This man wants to have his way....AT ALL COSTS!  He is an enemy of Christ, but he has to make it look as though its not just 'Christians' he is after so he's throwing in the Jews, etc.  Trust...these people will not stop with just 'Treason' or 'Court Martial'...they will go all the way until all Christians be stopped, not just in the armed forces.  

Whoever wants to hear the Gospel, will listen and be interested and whoever does not want to hear, can walk away.  NO ONE FORCES THE GOSPEL ON ANYONE, unless its some kind of cult practice, which we all know are NOT Christian.

I evangelize a lot and I get all kinds of hateful words thrown at me, and this is from people I'm not even talking to.  It's not easy doing what the Lord calls for you to do, but obedience is better than sacrifice.

When we become Born Again, we deny ourselves, pick up the cross, and follow Jesus.  My life is no longer my own, and so I have to expect the good to come from witnessing the Gospel and the bad that comes from those who despise it.  I don't take it personal because its not about me, even though satan wants it to be.

We will see what's going to happen with this, but...just knowing that the DOD has been speaking to a organization like this reveals much...

Being a Christian in these times are dangerous, whether you are preaching about Jesus Christ or not...people who know you are a Christian will come after you with hatred in their eyes....I experience it all the time.

But, Jesus said that if they persecuted Him, they will persecute us too....BUT, WE HAVE OVERCOME THE WORLD!

I look forward to being with Jesus on that day and so persecution may come now for a short time, but JOY comes in the morning!!!


----------



## Successfulmiss (May 1, 2013)

*Re: Pentagon WILL began court martialing soldiers sharing the Christian faith with ot*

Thank you all for your input*,* *every single one of you *is important to me and I know we all pray for one another here; so I will be praying about this and come back. Im glad this thread wasn't ignored!


----------



## Nice & Wavy (May 1, 2013)

*Re: Pentagon WILL began court martialing soldiers sharing the Christian faith with ot*



Successfulmiss said:


> Thank you all for your input*,* *every single one of you *is important to me and I know we all pray for one another here; so I will be praying about this and come back. Im glad this thread wasn't ignored!


----------



## JaneBond007 (May 1, 2013)

*Re: Pentagon WILL began court martialing soldiers sharing the Christian faith with ot*

I'm attempting to approach this from a quasi legal perspective.  I wish lawyers would chime in.  

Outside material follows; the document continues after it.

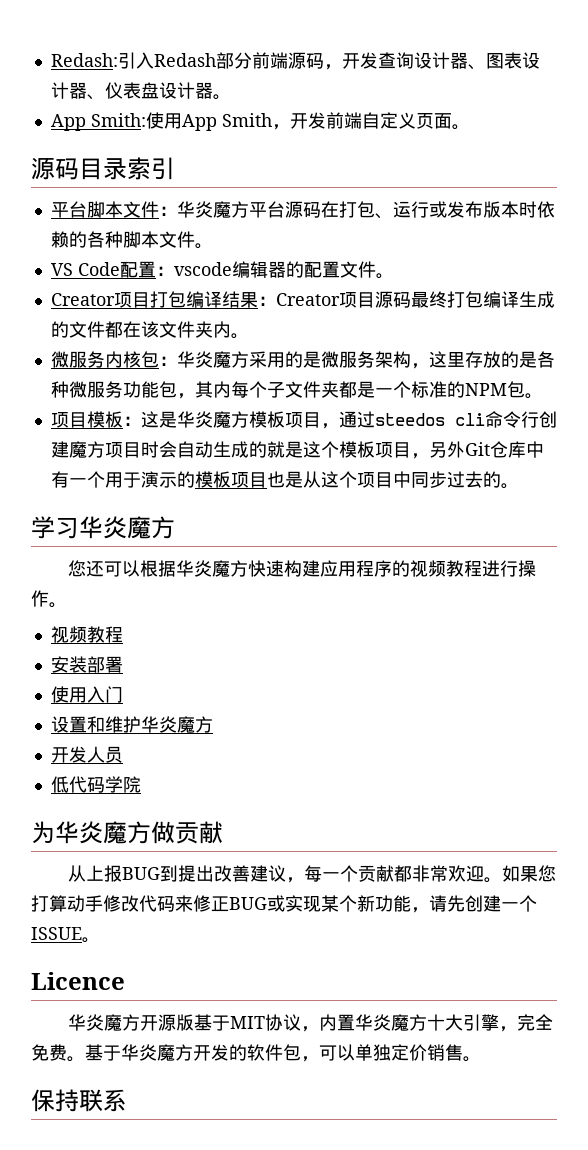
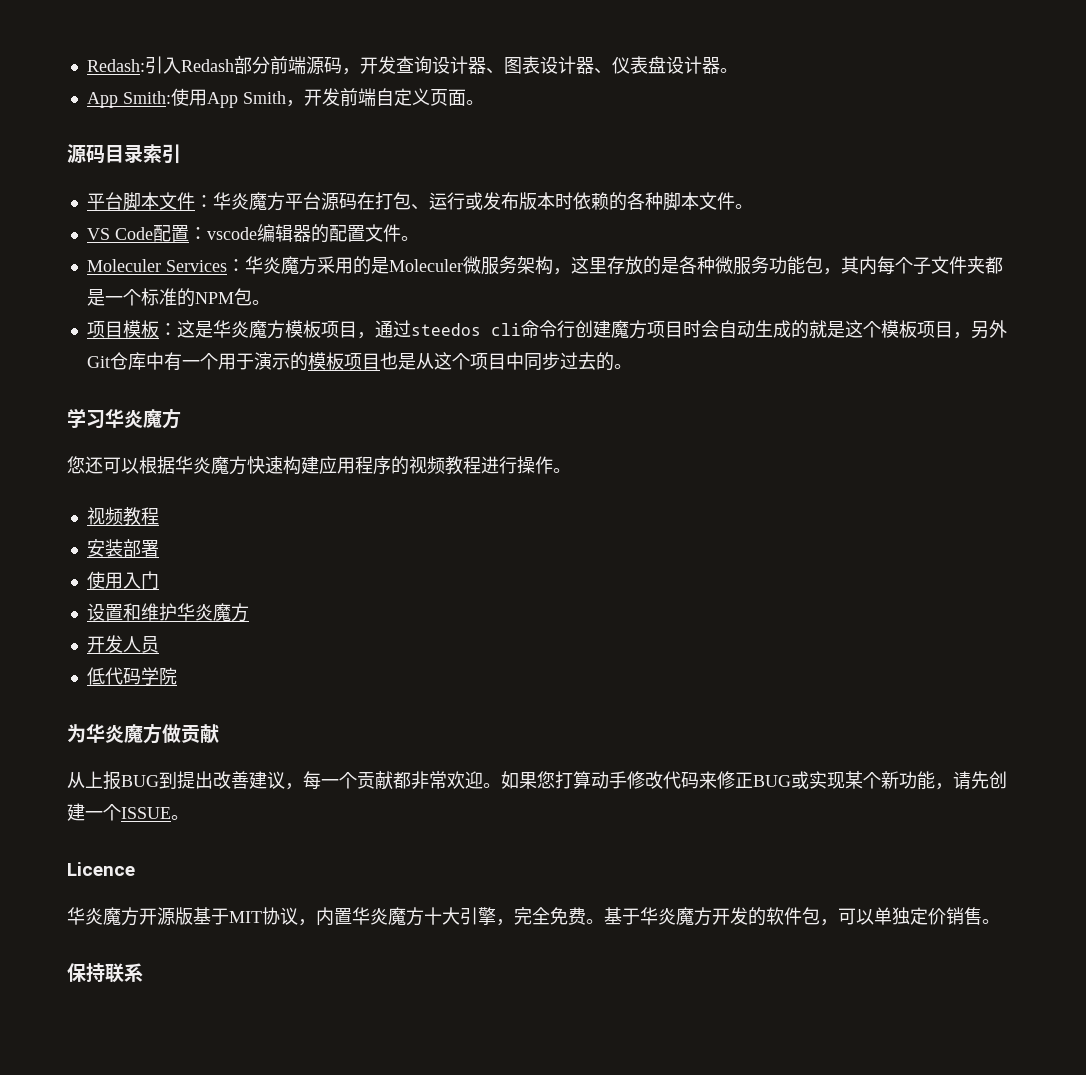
[50,291,555,308] [50,321,249,339] [50,351,159,368] Creator项目打包编译结果：Creator项目源码最终打包编译生成的文件都在该文件夹内。 // 微服务内核包 -> [86,259,227,272] Moleculer Services
(321, 359) none -> [388,259,463,272] Moleculer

What I'm saying is spreading the gospel isn't FORCING the gospel.  Sharing is not proselytizing and this is the key word he's used.  I'd like his examples of when and how people who are not christians are being proselytized because he _could_ have a valid point in that.  Everyone's faith is to be respected.  But proselytization differs from sharing the gospel.  It involves bad intent, rudeness, coarseness, assumptions, force, even violence and destroys another's free will and human dignity.  JPII spoke openly about this in an encyclical, I believe.  @Galadriel can correct me if that is not accurate it was in an encyclical.

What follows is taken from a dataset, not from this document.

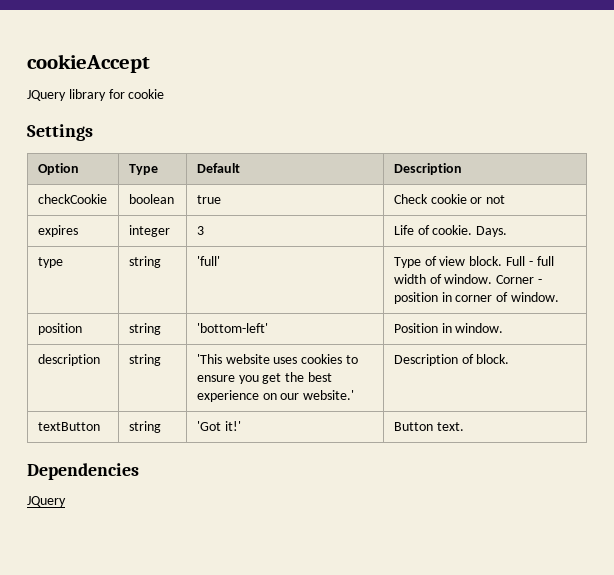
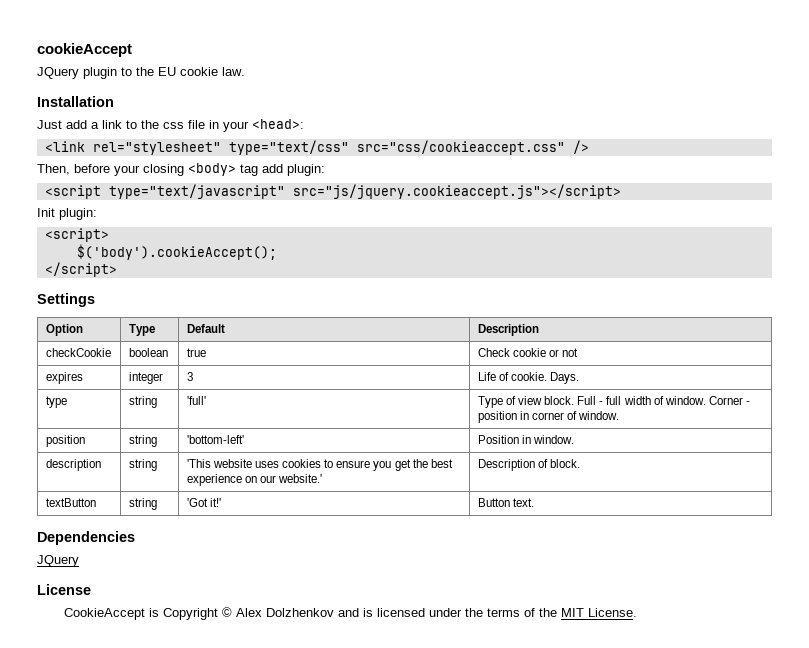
[68,89,165,101] library for cookie -> [83,67,245,79] [37,96,114,107] [37,119,304,132] [44,140,589,155] [37,163,325,176] [44,184,621,199] [37,208,97,220] [44,228,109,242] [76,244,277,260] [44,262,117,277] plugin to the EU cookie law. // Installation // Just add a link to the css file in your <head>: // <link rel="stylesheet" type="text/css" src="css/cookieaccept.css" /> // Then, before your closing <body> tag add plugin: // <script type="text/javascript" src="js/jquery.cookieaccept.js"></script> // Init plugin: // <script> // $('body').cookieAccept(); // </script>
(66, 501) none -> [37,584,91,595] [64,607,638,620] // License // CookieAccept is Copyright © Alex Dolzhenkov and is licensed under the terms of the MIT License.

So, in essence, it's his wording that is of value.  What those chaplains and other servicemen/women do just speaking on their faith (again, regarding intent and keeping in mind the free will of another with respect) or giving spiritual direction doesn't equate with the violence of proselytization.  It's funny, he probably wants to outlaw "G-d," "Jesus," "HaShem," and "Allah" etc. from the services entirely.  How the mention of G-d is attempting to overthrow the government or insurrection against established order is weird, unless one outlawed the speaking of the name of G-d as well as declaring Him an enemy of the government.  Makes no sense.  But he's trying hard and it was born out of people trying to force him to be a christian, which was wrong in the first place.  Seriously overkill, though.





As far as proselytizing, that's one thing.  But how are they lumping living your faith (which it will definitely come to) and giving spiritual direction to another within your faith, even speaking gently about your faith equated to proselytization and what has happened to infringe upon the rights of another?  And then to say it's sedition and treason?  If I were that rabbi, I'd alienate myself wholly from him.


----------



## momi (May 1, 2013)

Successfulmiss said:


> Thank you all for your input, every single one of you is important to me and I know we all pray for one another here; so I will be praying about this and come back. Im glad this thread wasn't ignored!



To be honest I do not doubt this story at all. I just know that when I post it public ally I will need to make sure I can back it up... People do not want to believe Christian persecution will take place so resistance will be strong. It brings to mind the testimony of an army man (high ranking) that said  special forces were being trained to detain and kill American citizens. 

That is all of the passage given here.